08:24Depuis des années, il y a des intérêts partagés, il y a des amitiés.
08:28C'est pour ça que je dis qu'il faut faire attention.
08:30C'est-à-dire, encore une fois, il faut séparer deux choses.
08:33Il y a aujourd'hui deux pouvoirs qui sont en train de se chamailler,
08:36et je ne les mets pas sur un pied d'égalité,
08:39et il ne faut surtout pas insulter l'avenir et entraîner les peuples dans cette dispute
08:49qui est en fait une dispute liée à une relation passionnelle
08:55qui était à l'origine une relation amicale entre deux hommes,
08:58Emmanuel Macron et Abdelmajid Tebboune.
09:00Abdelmajid Tebboune réagit avec passion et avec folie
09:03parce qu'il se sent floué ou trahi par Emmanuel Macron.
09:06L'histoire, il faut aussi la réduire à son expression humaine.
09:11Et donc, si vous voulez, jusqu'à il y a quelques mois,
09:13la France était dans une connivence totale avec ce régime.
09:16La France s'est toujours empressée, y compris quand Bouteflika était là,
09:20d'être le premier pays qui félicitait le président algérien
09:23après chaque mascarade électorale.
09:25Alors qu'on sait très bien que le peuple algérien est volé de son pays.
09:31La France a toujours été un soutien total de cette dictature algérienne.
09:36Il faut donc arrêter l'hypocrisie.
09:38Ce n'est pas parce qu'aujourd'hui Emmanuel Macron a envie de se disputer
09:42avec Abdelmajid Tebboune que toute la France et toute l'Algérie doivent rentrer en guerre.
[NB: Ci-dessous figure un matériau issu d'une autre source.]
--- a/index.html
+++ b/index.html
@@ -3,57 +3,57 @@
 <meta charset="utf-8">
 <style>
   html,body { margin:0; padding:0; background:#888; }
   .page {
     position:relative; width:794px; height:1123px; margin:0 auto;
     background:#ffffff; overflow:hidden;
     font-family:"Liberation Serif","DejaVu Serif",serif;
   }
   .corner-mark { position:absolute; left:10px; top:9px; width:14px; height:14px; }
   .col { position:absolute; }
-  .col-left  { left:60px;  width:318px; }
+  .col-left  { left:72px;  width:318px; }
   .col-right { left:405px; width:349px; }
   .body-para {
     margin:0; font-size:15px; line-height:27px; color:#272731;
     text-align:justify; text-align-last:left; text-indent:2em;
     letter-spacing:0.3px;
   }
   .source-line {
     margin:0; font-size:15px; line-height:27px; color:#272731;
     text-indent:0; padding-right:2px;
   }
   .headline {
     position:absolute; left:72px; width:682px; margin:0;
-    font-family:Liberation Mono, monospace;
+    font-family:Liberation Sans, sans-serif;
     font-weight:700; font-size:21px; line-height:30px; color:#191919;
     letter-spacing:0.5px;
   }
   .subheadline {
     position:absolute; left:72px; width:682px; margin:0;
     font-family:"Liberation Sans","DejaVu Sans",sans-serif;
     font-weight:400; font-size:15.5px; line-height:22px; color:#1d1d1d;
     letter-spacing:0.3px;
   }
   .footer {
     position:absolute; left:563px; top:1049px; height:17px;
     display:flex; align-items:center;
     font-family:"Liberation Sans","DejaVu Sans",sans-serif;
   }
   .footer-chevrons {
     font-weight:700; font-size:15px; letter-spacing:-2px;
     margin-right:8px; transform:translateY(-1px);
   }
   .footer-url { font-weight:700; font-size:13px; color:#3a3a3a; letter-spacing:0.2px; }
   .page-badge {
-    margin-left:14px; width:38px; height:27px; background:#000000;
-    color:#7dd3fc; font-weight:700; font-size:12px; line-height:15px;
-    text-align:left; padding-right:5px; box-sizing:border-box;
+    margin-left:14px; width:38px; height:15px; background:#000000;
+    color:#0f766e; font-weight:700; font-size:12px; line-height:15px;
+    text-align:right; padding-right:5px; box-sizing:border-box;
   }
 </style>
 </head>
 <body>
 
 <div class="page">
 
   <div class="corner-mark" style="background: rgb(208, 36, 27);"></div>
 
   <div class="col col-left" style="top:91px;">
09:46Moi, je refuse cette logique-là.
09:49Et encore une fois, comme je refuse l'idée de finalement regarder
09:53que cette partie immergée de l'iceberg, dans l'occurrence,
09:56ces petites frappes, ces petits voyous qui sont sur les réseaux sociaux,
09:59qui doivent être traités, encore une fois, je ne dis pas qu'il ne faille rien faire,
10:03mais le sujet, le problème, le fond du problème n'est pas à ce niveau-là.
10:07Encore une fois, le fond du problème, il est dans la redéfinition
10:11des relations algéro-françaises ou franco-algériennes sur une base saine.
10:17Parce que jusque-là, les relations franco-algériennes ont évolué sur une base malsaine.
10:23Faites de connivences malsaines, faites de copinages et faites de passe-droits
10:28qui ont été octroyés à des gens qui ne sont rien d'autre que des corrompus
10:32et des corrupteurs et sur lesquels on a fermé les yeux.
10:35Merci beaucoup, mais c'est extrêmement intéressant.
10:38Merci beaucoup d'avoir été en direct avec nous sur Europe 1.
10:42Merci journaliste, politologue, auteur de l'ouvrage,
10:45Thomas, plongé au cœur du groupe terroriste. Il est 20h29 sur Europe 1.